* WHAT IS NEEDED
Look through the data below. Collect every line where the word "reference" occurs.

Edit tracking data

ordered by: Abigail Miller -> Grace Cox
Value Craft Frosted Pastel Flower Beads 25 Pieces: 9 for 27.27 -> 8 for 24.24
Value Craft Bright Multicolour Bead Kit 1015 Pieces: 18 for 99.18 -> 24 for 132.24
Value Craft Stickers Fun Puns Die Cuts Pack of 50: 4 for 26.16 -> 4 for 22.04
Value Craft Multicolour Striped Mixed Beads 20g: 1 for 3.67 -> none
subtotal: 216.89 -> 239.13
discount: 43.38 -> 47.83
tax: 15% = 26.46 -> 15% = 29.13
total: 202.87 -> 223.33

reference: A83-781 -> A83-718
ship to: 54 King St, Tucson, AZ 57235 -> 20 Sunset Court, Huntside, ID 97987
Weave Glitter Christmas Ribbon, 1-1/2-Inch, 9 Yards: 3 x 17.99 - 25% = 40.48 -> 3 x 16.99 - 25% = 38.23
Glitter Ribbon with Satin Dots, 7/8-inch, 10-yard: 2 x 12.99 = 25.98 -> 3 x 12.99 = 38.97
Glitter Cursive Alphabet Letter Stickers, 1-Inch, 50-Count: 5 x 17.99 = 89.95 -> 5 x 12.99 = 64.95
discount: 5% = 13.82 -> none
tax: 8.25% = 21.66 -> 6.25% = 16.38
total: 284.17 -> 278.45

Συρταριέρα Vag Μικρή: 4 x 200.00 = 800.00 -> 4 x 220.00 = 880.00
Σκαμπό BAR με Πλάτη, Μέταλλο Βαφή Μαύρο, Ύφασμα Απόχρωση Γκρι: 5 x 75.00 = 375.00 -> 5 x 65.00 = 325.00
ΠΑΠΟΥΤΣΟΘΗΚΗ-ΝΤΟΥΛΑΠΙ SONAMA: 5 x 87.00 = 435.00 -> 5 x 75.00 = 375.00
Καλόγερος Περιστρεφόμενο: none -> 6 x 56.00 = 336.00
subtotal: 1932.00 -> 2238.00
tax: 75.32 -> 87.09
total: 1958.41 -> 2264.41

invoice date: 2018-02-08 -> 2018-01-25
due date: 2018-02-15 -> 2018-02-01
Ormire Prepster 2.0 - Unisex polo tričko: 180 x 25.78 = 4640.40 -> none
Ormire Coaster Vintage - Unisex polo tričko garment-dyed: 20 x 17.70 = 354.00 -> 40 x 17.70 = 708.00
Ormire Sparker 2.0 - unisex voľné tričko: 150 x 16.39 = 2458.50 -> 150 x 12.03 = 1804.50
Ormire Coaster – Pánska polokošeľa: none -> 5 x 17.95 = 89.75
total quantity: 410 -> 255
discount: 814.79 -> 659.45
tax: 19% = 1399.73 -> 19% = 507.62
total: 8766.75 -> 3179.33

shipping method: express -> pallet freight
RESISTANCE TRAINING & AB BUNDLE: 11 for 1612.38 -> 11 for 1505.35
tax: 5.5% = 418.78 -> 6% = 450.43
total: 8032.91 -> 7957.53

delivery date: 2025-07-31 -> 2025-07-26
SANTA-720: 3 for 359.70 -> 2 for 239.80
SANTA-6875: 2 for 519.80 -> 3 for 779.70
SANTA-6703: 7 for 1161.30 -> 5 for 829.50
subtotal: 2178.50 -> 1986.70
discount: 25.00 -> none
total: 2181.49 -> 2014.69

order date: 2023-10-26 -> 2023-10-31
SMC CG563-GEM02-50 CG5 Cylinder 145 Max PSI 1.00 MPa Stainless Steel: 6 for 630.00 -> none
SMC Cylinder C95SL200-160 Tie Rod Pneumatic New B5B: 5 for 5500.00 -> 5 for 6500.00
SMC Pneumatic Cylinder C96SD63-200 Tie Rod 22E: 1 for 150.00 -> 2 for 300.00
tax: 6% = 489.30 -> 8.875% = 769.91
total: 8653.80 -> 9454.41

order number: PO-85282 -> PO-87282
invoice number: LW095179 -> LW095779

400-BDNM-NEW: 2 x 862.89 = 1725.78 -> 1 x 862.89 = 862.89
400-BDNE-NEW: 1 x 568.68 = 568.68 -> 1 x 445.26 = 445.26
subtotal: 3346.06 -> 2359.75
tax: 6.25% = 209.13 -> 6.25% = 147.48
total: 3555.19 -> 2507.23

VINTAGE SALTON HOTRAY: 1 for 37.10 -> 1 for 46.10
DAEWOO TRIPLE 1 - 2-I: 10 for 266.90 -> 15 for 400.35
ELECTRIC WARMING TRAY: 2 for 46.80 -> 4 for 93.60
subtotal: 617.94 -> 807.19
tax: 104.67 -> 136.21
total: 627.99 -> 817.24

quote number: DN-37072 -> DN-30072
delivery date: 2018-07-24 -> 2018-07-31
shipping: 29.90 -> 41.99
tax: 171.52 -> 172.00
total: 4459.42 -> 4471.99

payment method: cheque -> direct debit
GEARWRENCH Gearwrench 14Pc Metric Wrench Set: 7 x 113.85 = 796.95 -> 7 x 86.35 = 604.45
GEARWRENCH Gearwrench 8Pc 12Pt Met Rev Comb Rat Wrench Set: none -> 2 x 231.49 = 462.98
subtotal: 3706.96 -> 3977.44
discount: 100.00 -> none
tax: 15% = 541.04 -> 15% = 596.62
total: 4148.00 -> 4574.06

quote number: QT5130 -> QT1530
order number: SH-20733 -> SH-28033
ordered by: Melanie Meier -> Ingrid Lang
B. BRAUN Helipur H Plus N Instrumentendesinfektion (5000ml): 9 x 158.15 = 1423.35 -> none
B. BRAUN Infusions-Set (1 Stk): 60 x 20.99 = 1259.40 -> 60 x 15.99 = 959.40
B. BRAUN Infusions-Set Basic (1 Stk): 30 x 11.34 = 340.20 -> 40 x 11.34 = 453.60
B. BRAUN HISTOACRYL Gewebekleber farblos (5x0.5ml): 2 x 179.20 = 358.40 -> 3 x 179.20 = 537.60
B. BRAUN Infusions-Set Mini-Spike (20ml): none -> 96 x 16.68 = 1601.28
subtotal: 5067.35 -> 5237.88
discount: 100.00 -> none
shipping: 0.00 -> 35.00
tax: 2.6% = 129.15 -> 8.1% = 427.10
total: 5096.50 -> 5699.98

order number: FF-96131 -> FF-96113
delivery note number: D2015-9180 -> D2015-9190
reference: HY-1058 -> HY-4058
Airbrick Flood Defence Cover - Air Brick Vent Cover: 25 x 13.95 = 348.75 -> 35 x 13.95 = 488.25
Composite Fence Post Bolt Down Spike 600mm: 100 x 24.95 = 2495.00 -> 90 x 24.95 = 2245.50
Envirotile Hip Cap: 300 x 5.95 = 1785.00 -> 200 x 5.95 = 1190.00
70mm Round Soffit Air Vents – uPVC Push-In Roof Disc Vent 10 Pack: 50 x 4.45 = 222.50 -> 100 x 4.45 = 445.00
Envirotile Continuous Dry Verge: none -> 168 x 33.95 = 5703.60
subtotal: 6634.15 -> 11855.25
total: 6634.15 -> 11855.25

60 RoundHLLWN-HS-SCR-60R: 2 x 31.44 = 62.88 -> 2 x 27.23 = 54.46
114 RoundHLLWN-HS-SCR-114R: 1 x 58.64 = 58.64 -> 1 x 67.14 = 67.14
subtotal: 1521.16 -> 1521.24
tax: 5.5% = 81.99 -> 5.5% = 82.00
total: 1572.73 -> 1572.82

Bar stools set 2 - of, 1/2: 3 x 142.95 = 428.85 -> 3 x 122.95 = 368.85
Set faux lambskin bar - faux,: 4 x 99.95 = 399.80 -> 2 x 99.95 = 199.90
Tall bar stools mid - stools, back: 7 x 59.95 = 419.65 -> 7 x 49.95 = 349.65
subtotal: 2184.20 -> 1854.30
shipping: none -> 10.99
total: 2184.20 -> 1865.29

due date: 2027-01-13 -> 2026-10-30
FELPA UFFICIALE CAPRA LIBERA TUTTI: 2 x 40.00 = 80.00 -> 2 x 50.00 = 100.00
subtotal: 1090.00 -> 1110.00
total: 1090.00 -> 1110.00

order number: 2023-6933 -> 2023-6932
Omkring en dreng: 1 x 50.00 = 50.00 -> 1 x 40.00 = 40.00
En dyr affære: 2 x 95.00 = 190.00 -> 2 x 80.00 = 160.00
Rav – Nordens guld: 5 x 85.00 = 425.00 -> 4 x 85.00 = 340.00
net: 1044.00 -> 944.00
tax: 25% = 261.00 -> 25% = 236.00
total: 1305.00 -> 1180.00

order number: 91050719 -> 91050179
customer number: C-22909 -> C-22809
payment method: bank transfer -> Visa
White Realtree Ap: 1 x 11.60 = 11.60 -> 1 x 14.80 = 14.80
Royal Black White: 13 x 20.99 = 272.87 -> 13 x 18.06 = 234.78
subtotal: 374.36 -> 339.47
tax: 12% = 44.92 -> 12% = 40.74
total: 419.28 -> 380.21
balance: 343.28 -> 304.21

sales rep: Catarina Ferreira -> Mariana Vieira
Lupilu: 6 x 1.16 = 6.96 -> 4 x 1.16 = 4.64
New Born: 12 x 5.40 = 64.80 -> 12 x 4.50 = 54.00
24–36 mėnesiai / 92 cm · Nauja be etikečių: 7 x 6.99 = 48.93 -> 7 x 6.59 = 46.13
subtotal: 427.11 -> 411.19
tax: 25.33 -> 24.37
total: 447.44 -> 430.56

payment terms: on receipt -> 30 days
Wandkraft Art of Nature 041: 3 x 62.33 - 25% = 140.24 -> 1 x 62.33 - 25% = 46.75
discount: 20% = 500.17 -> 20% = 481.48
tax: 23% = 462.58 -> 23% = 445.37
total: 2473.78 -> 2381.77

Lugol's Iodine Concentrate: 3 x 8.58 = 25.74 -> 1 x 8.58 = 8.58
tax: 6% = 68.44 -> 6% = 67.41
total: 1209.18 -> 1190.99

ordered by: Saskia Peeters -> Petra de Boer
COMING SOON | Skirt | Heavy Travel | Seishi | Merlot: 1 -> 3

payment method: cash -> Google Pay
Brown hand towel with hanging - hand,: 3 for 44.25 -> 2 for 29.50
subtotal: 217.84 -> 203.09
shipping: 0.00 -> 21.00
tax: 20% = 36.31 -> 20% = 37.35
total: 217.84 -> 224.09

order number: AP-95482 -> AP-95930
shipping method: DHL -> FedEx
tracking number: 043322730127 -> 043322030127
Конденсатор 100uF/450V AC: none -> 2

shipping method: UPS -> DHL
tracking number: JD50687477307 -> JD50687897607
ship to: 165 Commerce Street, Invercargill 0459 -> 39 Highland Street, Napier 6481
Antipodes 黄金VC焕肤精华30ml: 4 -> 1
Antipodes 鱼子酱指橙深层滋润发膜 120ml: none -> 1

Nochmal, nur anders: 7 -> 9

* EXERCISE SOLUTION
reference: A83-781 -> A83-718
reference: HY-1058 -> HY-4058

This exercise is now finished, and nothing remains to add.